If you have decided that you have had enough, or you want to slim your business down by selling a part of it, you will need to understand the legal procedures needed to achieve this. You may have been approached by a potential buyer and this has prompted you to consider moving on. You may know that you will have to have a legal contract in place that it will have to be negotiated with a buyer, but you may well be unaware of the number of things that need to be dealt with before you reach that stage. This note aims to explain the process in order to ensure that there will be no surprises.
The due diligence procedure
You may have been talking informally to a prospective buyer for a while but, as soon as an agreement has been reached in principle, that buyer will want to start investigating your company on a more formal basis.
This process is known as due diligence, and its purpose is to ensure that the buyer can obtain as much information as possible about your company, its clients and its day to day business as possible. The buyer needs this information in order to decide whether to proceed and the price he needs to pay you. In the course of their investigations, buyers may discover things that might mean they ask for specific indemnities from you or, at worst, they may decide not to proceed.
A quick and painless process of selling you company or business will only be achievable if you have thought it through and prepared thoroughly. You should consider putting documentation in place (but beware confidentiality problems, either by alerting your staff of a potential sale or giving the buyer more than he may require), ready to hand over to the buyer when requested.
When the buyer is ready to start the due diligence process, his solicitors will send your solicitors a detailed questionnaire, covering all aspects of your business. You should ensure, before any information is sent to the buyer in response, that a confidentiality agreement is in place, together with a lock-in agreement for a specified period of time, if appropriate.
Your solicitors will then liaise with the buyers solicitors to coordinate the replies to the questionnaire and the documents in support. This procedure can cause delays and sometimes frustration if you have not prepared properly. You need to ensure that you are well organised at this stage so that the next stage, the disclosure letter, will not add to the length of time needed to complete the sale and possibly cause the buyer to look elsewhere.
In the meantime, your solicitors will be reviewing and negotiating the sale agreement drafted by the buyers solicitors. The agreement is likely to contain a schedule of warranties that you will be required to give, promising that your company or business is in the condition you contractually state that it is, and setting out any liabilities it may have.
The disclosure letter
The warranties need to be accurate; if they are not, the buyer may have a claim against you after the sale has been completed. For this reason, you will have the opportunity to put together a disclosure letter that qualifies the warranties given to the buyer that will give you some protection against any claim. Even if your business is not performing at its best and there are things you might not want the buyer to know about, we always advise sellers to disclose as much as possible to the buyer in the disclosure letter. Things swept under the carpet almost invariably come to light sooner rather than later.
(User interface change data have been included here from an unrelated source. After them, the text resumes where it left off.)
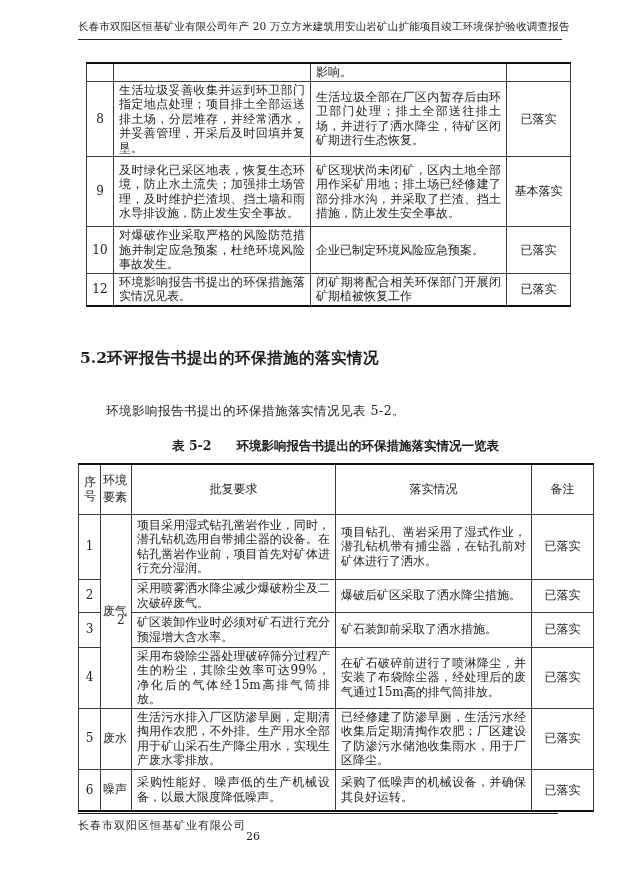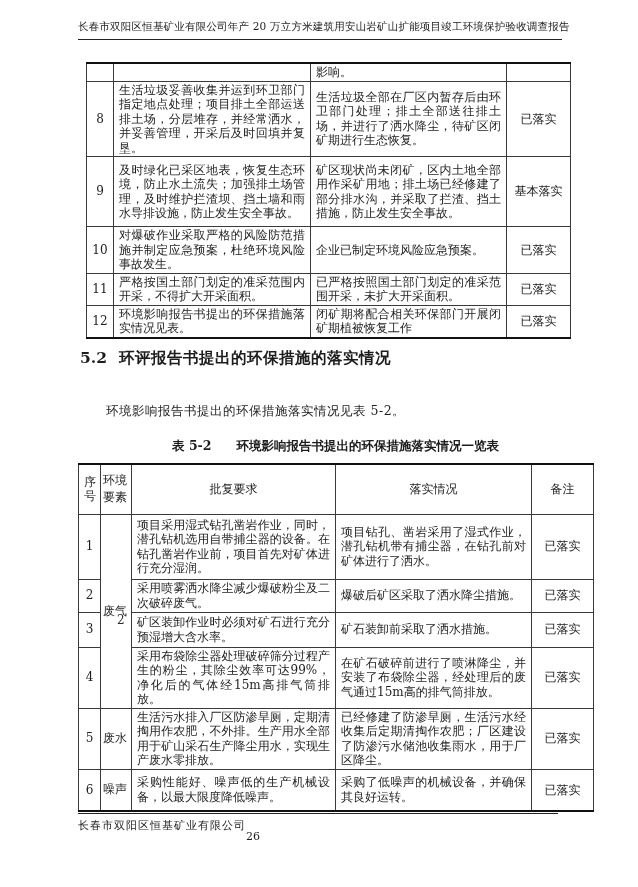--- a/index.html
+++ b/index.html
@@ -114,12 +114,6 @@
       <td class="ctr">10</td>
       <td class="txt">对爆破作业采取严格的风险防范措施并制定应急预案，杜绝环境风险事故发生。</td>
       <td class="txt">企业已制定环境风险应急预案。</td>
-      <td class="ctr">已落实</td>
-    </tr>
-    <tr style="height:32px">
-      <td class="ctr">11</td>
-      <td class="txt">严格按国土部门划定的准采范围内开采，不得扩大开采面积。</td>
-      <td class="txt">已严格按照国土部门划定的准采范围开采，未扩大开采面积。</td>
       <td class="ctr">已落实</td>
     </tr>
     <tr style="height:32px">

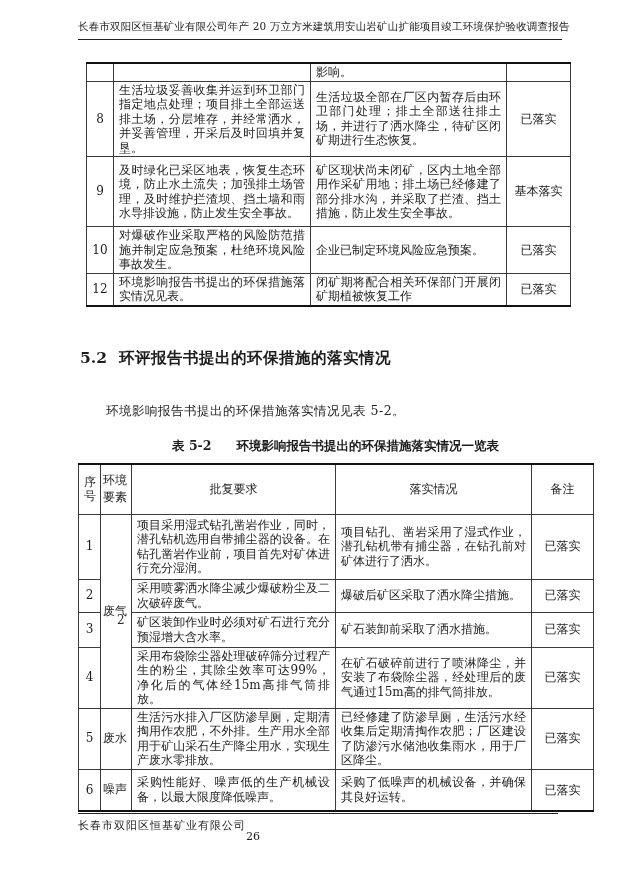--- a/index.html
+++ b/index.html
@@ -38,7 +38,7 @@
     position:absolute;left:80px;top:348px;width:520px;
     font-size:15.5px;font-weight:bold;letter-spacing:.5px;
   }
-  .section-heading .sec-no{margin-right:12px;letter-spacing:0;}
+  .section-heading .sec-no{margin-right:0;letter-spacing:0;}
   .body-para{
     position:absolute;left:106px;top:390px;width:456px;
     font-size:12.5px;letter-spacing:.5px;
All disclosures, provided they are made fairly and accepted by the buyer, will protect you from a claim for breach of warranty after the sale. The disclosure letter will travel backwards and forwards between the solicitors, as will the various drafts of the sale and purchase agreement during the negotiation process. Depending on the number of warranties the buyer is seeking, do not be surprised at the length of time it may take to arrive at agreed documents.
Once the agreement and the disclosure letter are finalised there will be some additional short documents to be prepared by the solicitors for both sides and, once these are ready for signature, the completion process can take place and the sale and purchase finished.
This article provides a summary of the issues involved and is not a comprehensive guide. It is not intended to be relied or acted upon without taking specific legal advice.